Two lunch boxes hidden in the toilets of a Jet Airways plane triggered first a bomb scare and then a smuggling probe as the tins were found to contain 12 gold bars each, a senior customs official said on Wednesday.
Smuggling is on the rise into India, one of the world's biggest buyers of gold, after the government raised import duty to a record 10% and slapped restrictions which have shrivelled supplies into the domestic market.
The Jet Airways plane had arrived at Kolkata's international airport from Patna on a domestic flight, but normally operates between the gold trading hub of Dubai and Mumbai, home to India's largest gold market. It was undergoing routine cleaning when maintenance staff discovered the two small tins.
"There was a bomb scare immediately when the bags were spotted in two separate toilets at round 1 a.m., but later we found they contained 12 pieces of gold bars in each," Additional Commissioner of Customs at the airport, Rameshwar Meena, told Reuters.
"The gold bars are from Dubai for sure. The flight had come from Patna to Kolkata last, but its basic route is Dubai-Mumbai."
The bars weigh 1 kg (2.2 pounds) and are about the same size as a portable smart phone. Meena said the haul was worth 73.68 million rupees.

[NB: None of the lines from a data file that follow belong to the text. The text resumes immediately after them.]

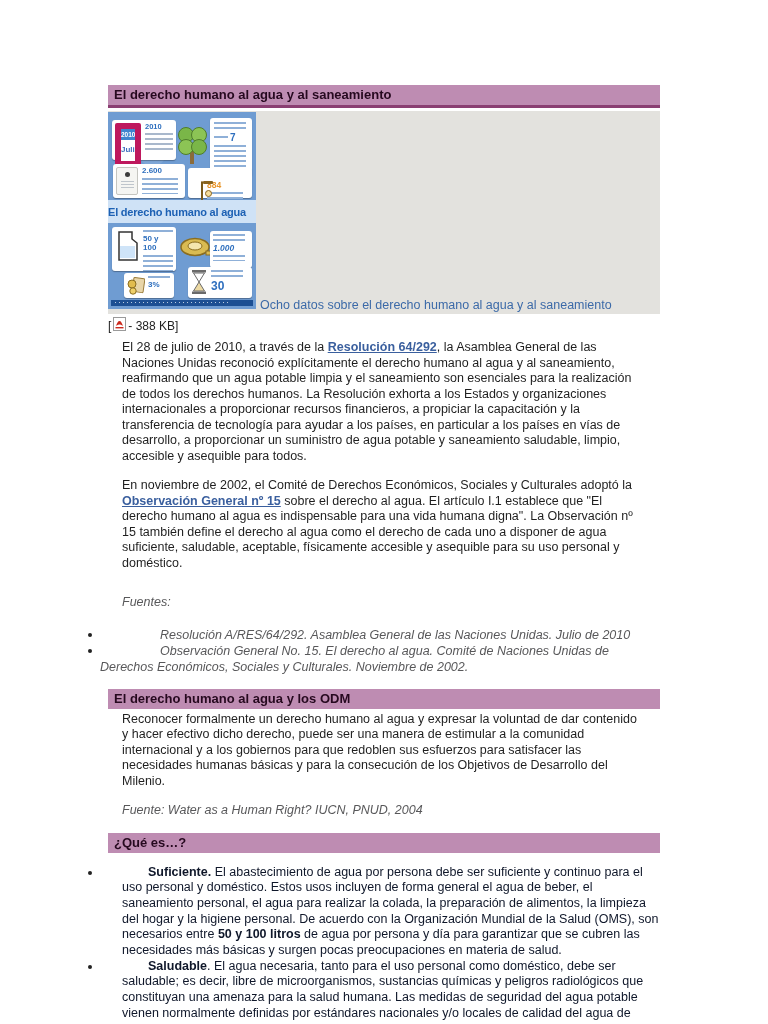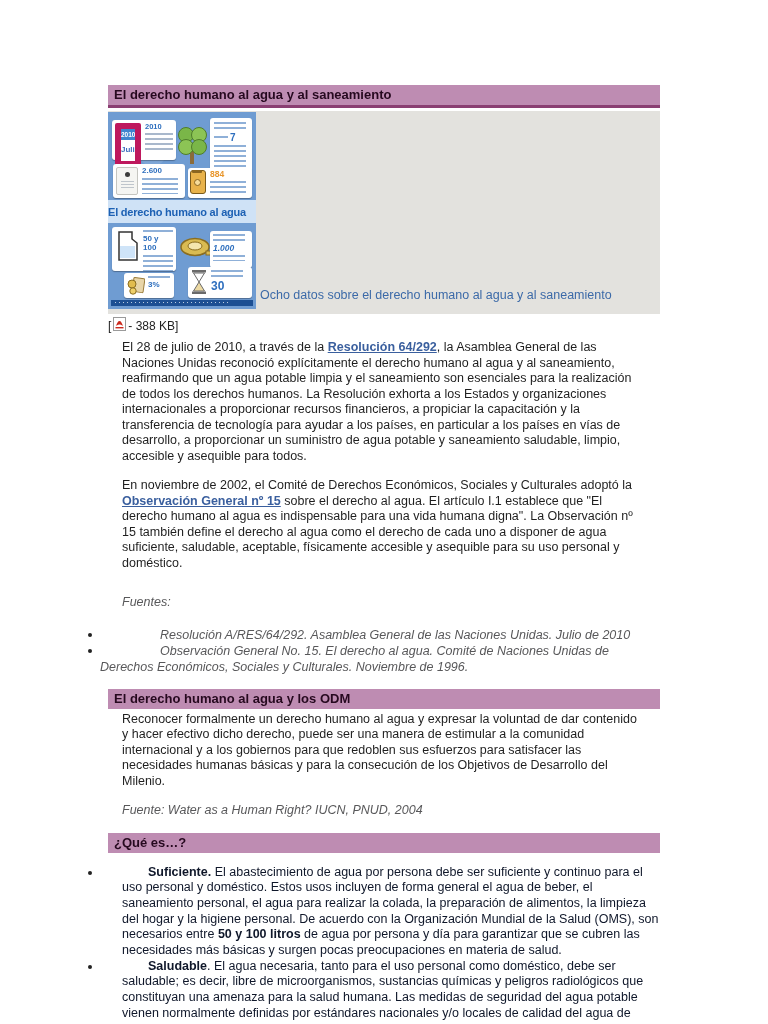"884" div.ig-card { padding: 2px -> 13px }
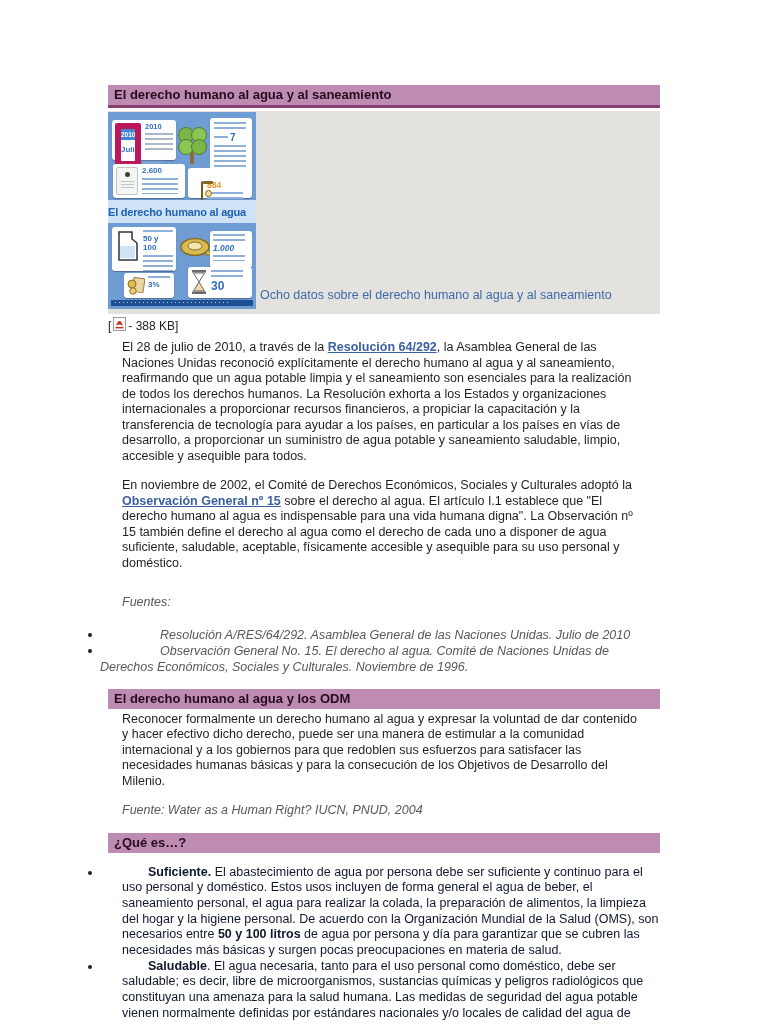"Ocho datos sobre el derecho" .media-caption { bottom: 12px -> 2px }
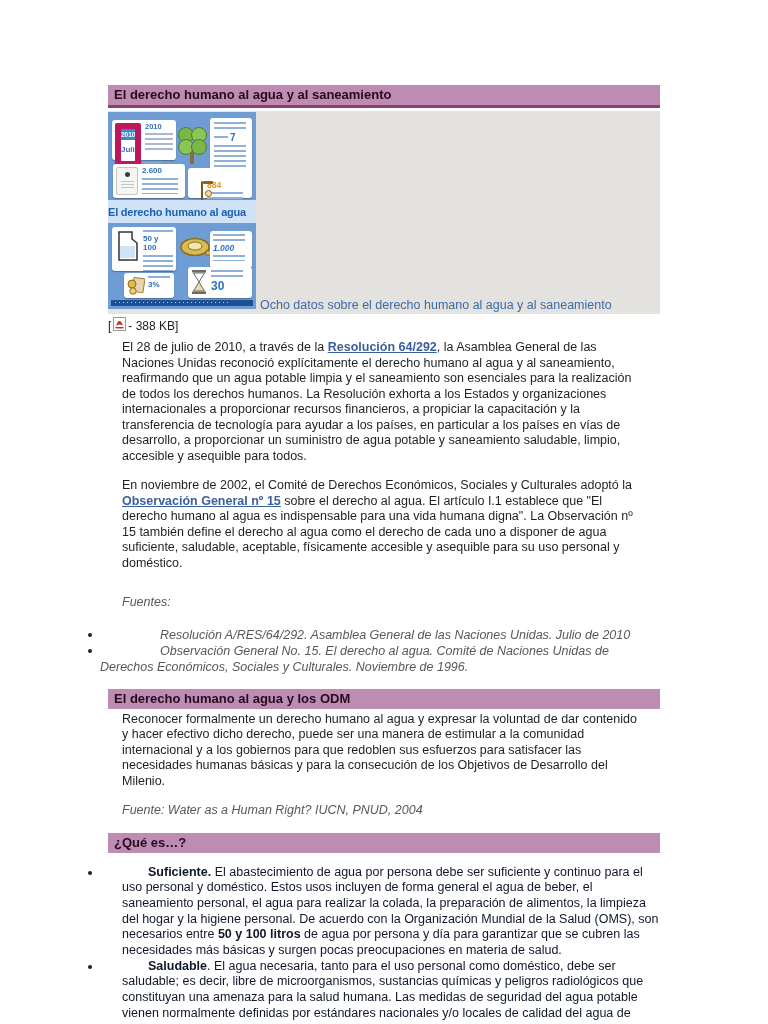"Observación General No. 15. El" span { text: 1996 -> 2002 }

Customs officials said there had been five cases over two months involving a total 100 kg.
"We feel that what we catch is less than 10 percent or so and there are so many groups operating, it is impossible for us to keep a check," said an official at the revenue intelligence department, who asked not to be identified as he is not authorised to speak to the media.

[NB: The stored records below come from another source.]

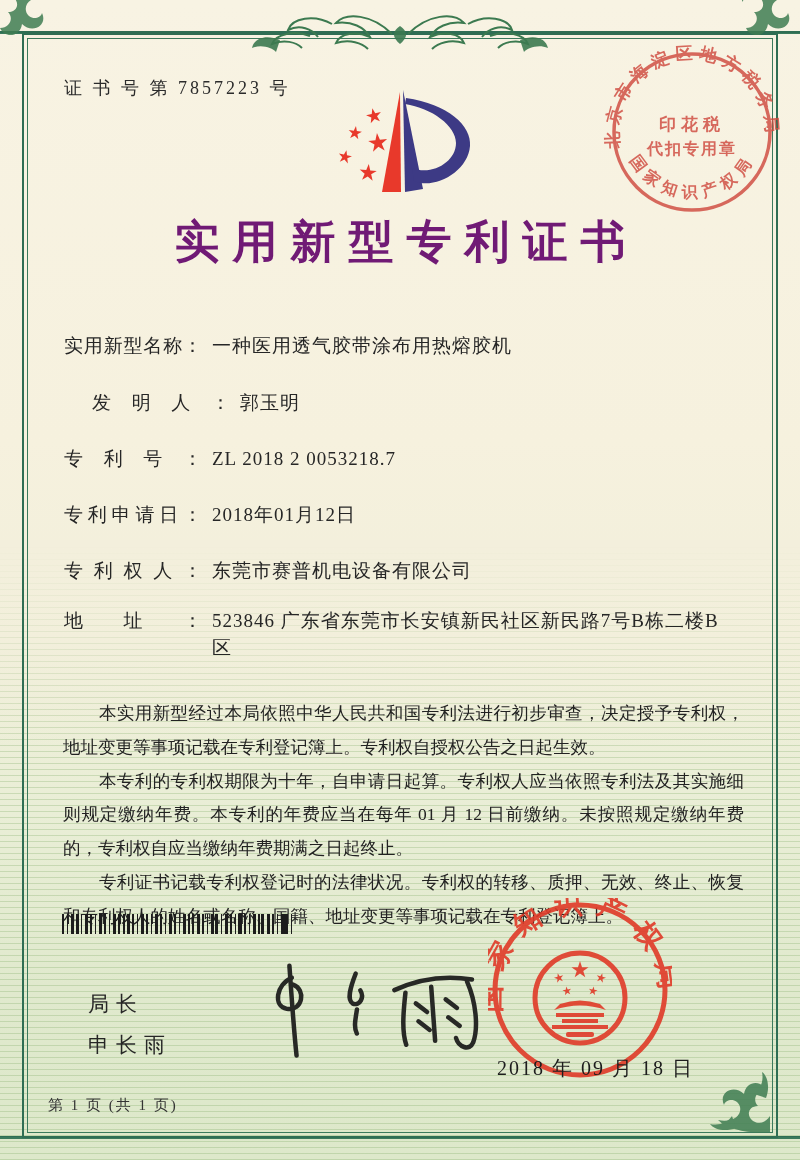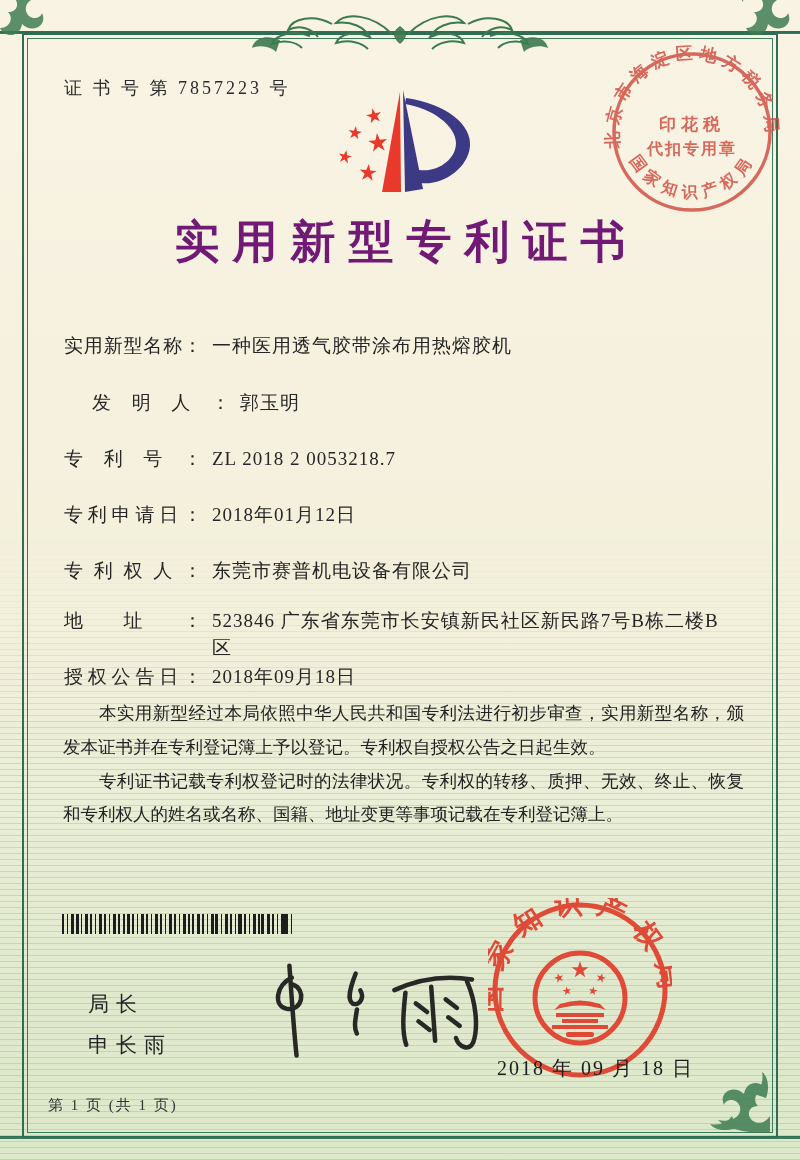"授权公告日： 2018年09月18日" span { html: <span> <span>授权公告日：</span><span>2018年09月18日</span> </span> -> none }
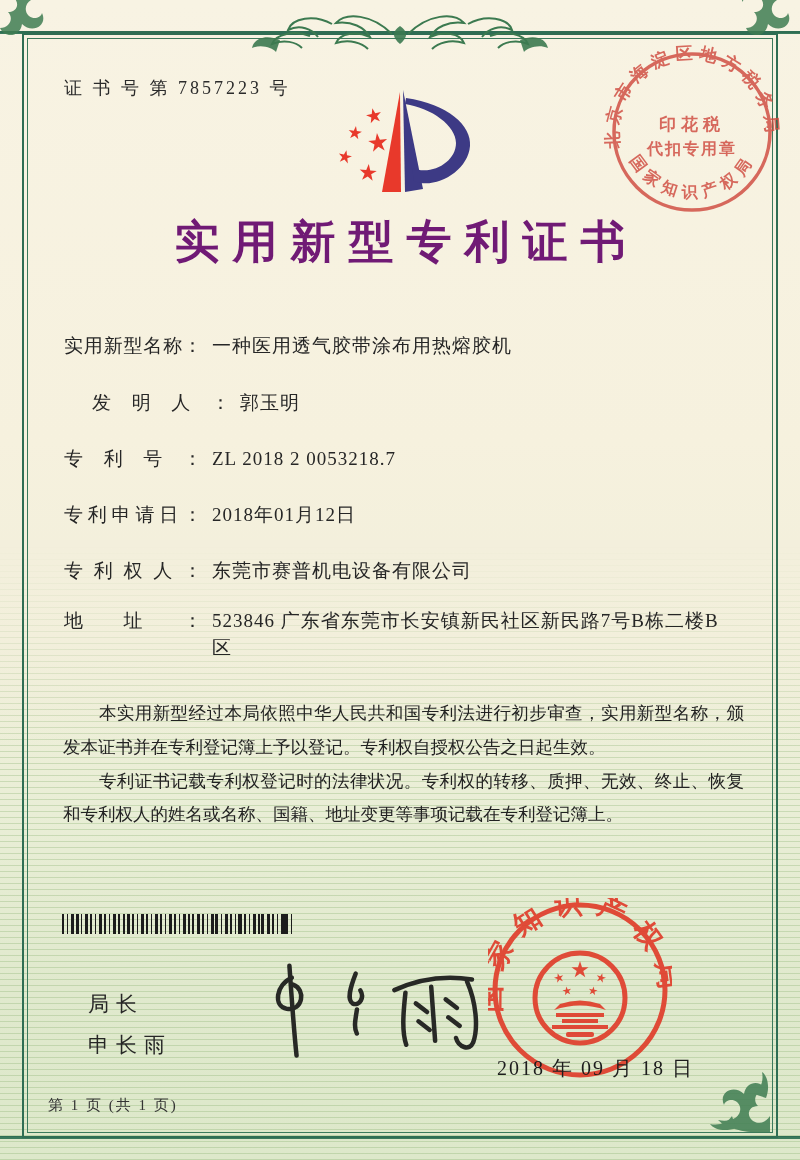"本实用新型经过本局依照中华人民共和国专利法进行初步审查，实用新型名称，颁发本证书" p { text: 实用新型名称，颁发本证书并在专利登记簿上予以登记 -> 决定授予专利权，地址变更等事项记载在专利登记簿上 }
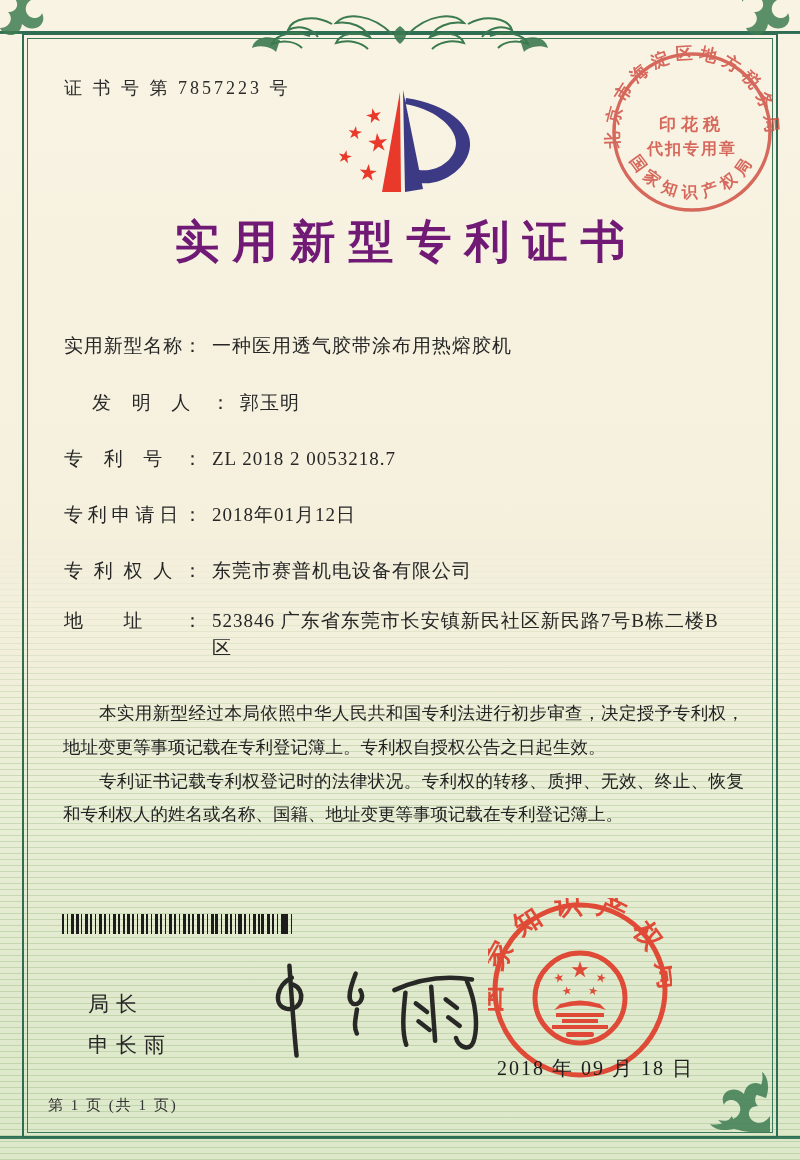"本专利的专利权期限为十年，自申请日起算。专利权人应当依照专利法及其实施细则规定缴" p { html: none -> <p>本专利的专利权期限为十年，自申请日起算。专利权人应当依照专利法及其实施细则规定缴纳年费。本专利的年费应当在每年 01 月 12 日前缴纳。未按照规定缴纳年费的，专利权自应当缴纳年费期满之日起终止。</p> }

Finance Minister P Chidambaram said this month the measures had prompted a slight rise in smuggling, but his officers had said no one could bring in more than 5 kg.
"You cannot carry more than 5 kg of gold and still go undetected," he told CNBC TV18.
At Kolkata, Meena said investigators were questioning airline and airport staff. Profiles of passengers on the flight from Dubai were being checked.
The revenue intelligence officer said a man had been arrested in an earlier case on suspicion of concealing 5 kg of gold in the toilet of an Air India plane in Dubai. He left the plane in Mumbai and another passenger removed the gold after it had flown on to Goa.
Crews are now on alert for passengers lingering in the loo.
"We are educating (our staff) about aircraft maps of how toilets are in an Airbus or a Boeing. We are also asking the aircraft crew to tip us off about people who spend slightly more time in toilets," the revenue intelligence officer said.